Der Shopper im digitalen App-Solutismus

Wie sieht das aktuelle Einkaufsklima in Deutschland aus, wie die Befindlichkeit des Shoppers? Wie gefährdet das Internet das stationäre Einkaufs-Paradies? Und wie sollte der POS orchestriert sein, um für die Shopper zukünftig attraktiv zu sein?

Diesen Fragen geht rheingold durch weltweite psychologische Marktforschung für Industrie und Handel nach. Unsere Forschung zeigt, dass Einkaufsklima und Kulturklima eng zusammenhängen und aktuell bei den Menschen in Deutschland eine Art psychologische Aufspaltung zu erleben ist: in Auenland und Grauenland. D.h. im Vergleich zur Welt draußen, die eher als bedrohendes Grauenland erlebt wird mit Terrorgefahr, Flüchtlingen, Globalisierung und Digitalisierung, Erdogan, Putin, Trump, gilt Deutschland eher als zu beschützendes Auenland, in dem sich gerne eingerichtet wird mit eigenen kleinen Projekten (DIY, Schrebergarten, Marmelade einkochen etc.) und in dem auch gerne eine Art Einkaufsparadies zelebriert wird, in dem alles zu jeder Zeit verfügbar ist und jeden Tag neue Inspirationen angeboten werden.

Parallel dazu zeigt sich eine digitale Verwachsung des Shoppers mit seinem Smartphone, d.h. das Smartphone gilt als unverzichtbares Zepter der Macht, durch das alles herstellbar und erreichbar ist: Verbindung zu Mitmenschen, Partnersuche, Zugriff auf alle Produkte der Welt, Spiegel der eigenen Persönlichkeit – wie ein modernes Taschenmesser, das für jede Situation eine Lösung bereitstellt.

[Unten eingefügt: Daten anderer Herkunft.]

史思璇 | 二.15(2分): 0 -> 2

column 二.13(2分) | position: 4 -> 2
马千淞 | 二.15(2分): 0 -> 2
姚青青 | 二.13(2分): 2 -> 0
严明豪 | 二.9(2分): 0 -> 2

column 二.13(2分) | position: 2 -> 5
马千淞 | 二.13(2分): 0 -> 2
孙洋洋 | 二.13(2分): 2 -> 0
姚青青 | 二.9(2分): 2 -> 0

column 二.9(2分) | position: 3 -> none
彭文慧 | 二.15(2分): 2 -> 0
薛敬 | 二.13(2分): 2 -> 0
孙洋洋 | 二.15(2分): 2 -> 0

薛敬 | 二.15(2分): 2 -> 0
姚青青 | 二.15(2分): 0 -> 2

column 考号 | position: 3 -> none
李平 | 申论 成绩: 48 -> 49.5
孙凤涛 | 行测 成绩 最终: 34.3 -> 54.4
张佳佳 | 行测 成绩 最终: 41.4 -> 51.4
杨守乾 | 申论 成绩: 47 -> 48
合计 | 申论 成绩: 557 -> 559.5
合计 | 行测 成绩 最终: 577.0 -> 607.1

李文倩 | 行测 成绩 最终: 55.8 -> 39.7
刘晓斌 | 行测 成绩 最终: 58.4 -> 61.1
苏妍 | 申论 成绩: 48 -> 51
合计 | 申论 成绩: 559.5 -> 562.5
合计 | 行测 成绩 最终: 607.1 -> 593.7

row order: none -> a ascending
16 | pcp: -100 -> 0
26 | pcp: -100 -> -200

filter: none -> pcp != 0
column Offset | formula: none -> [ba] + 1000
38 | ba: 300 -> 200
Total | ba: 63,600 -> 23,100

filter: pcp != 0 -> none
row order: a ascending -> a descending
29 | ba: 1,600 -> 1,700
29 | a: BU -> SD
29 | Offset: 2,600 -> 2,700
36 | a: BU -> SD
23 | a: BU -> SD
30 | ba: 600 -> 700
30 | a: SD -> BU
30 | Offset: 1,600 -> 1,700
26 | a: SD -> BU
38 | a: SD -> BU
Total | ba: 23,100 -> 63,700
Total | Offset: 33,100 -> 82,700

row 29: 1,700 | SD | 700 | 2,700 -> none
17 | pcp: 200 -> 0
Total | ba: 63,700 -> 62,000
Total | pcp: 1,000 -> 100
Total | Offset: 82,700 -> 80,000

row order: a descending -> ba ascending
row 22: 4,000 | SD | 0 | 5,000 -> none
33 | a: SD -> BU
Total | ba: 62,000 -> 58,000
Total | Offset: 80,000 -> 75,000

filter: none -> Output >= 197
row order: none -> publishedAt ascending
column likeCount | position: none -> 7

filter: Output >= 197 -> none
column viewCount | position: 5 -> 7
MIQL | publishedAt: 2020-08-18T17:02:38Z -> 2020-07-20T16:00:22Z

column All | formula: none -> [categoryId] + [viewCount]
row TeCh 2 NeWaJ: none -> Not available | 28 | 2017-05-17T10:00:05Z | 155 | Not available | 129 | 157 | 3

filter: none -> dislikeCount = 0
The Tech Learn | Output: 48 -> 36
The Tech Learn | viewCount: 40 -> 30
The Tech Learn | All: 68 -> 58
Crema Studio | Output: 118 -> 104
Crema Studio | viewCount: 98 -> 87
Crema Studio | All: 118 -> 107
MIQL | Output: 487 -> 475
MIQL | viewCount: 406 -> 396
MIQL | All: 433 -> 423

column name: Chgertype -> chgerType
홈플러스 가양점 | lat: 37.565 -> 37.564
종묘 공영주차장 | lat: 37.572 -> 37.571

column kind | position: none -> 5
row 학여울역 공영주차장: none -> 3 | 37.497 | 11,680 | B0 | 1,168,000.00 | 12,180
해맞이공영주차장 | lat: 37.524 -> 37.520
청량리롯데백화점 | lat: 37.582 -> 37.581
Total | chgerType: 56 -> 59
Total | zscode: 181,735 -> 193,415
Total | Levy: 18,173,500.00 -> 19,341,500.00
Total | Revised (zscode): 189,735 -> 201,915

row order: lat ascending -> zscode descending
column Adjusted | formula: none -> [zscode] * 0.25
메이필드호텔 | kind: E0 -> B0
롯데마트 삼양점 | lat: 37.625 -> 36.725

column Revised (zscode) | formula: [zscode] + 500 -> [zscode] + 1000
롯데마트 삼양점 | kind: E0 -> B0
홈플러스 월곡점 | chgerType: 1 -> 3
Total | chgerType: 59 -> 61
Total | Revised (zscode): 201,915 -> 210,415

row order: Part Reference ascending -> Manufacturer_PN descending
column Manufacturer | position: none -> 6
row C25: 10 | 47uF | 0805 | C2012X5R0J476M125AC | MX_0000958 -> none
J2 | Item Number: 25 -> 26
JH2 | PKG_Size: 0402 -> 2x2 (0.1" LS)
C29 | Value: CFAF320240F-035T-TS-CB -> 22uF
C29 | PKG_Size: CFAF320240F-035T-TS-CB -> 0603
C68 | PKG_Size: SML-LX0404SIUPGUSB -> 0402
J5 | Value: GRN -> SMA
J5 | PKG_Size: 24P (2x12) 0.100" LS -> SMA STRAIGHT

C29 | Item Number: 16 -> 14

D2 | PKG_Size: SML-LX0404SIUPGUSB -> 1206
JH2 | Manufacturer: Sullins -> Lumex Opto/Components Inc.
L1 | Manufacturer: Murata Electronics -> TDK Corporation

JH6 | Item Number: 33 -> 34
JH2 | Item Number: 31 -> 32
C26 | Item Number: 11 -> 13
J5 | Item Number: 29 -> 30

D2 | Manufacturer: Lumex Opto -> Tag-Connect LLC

In diesem Kontext hat ein Paradigmenwechsel stattgefunden. Während in der analogen Welt, der Handel den Kunden noch zum König gemacht hat, ist in Zeiten des digitalen App-Solutismus der Kunde bereits König.

Der Umgang mit neuen Entwicklungen wie Alexa und Co zeigen jedoch auch die Ambivalenz, die die Menschen aktuell im Umgang mit der Digitalisierung erleben, denn einerseits sehnt sich der Shopper nach Rundum-Versorgung und totaler Kontrolle (‚Endlich eine Frau, die aufs Wort hört‘), andererseits treibt ihn die Furcht vor Entweltlichung, Unselbständigkeit und Hörigkeit um.

In Zukunft will der Kunde beides – sowohl den Online-Handel mit seiner effizienten, convenienten Einkaufslogistik als auch den stationären Handel als sinnliches Entdeckungsparadies und Begegnungsstätte.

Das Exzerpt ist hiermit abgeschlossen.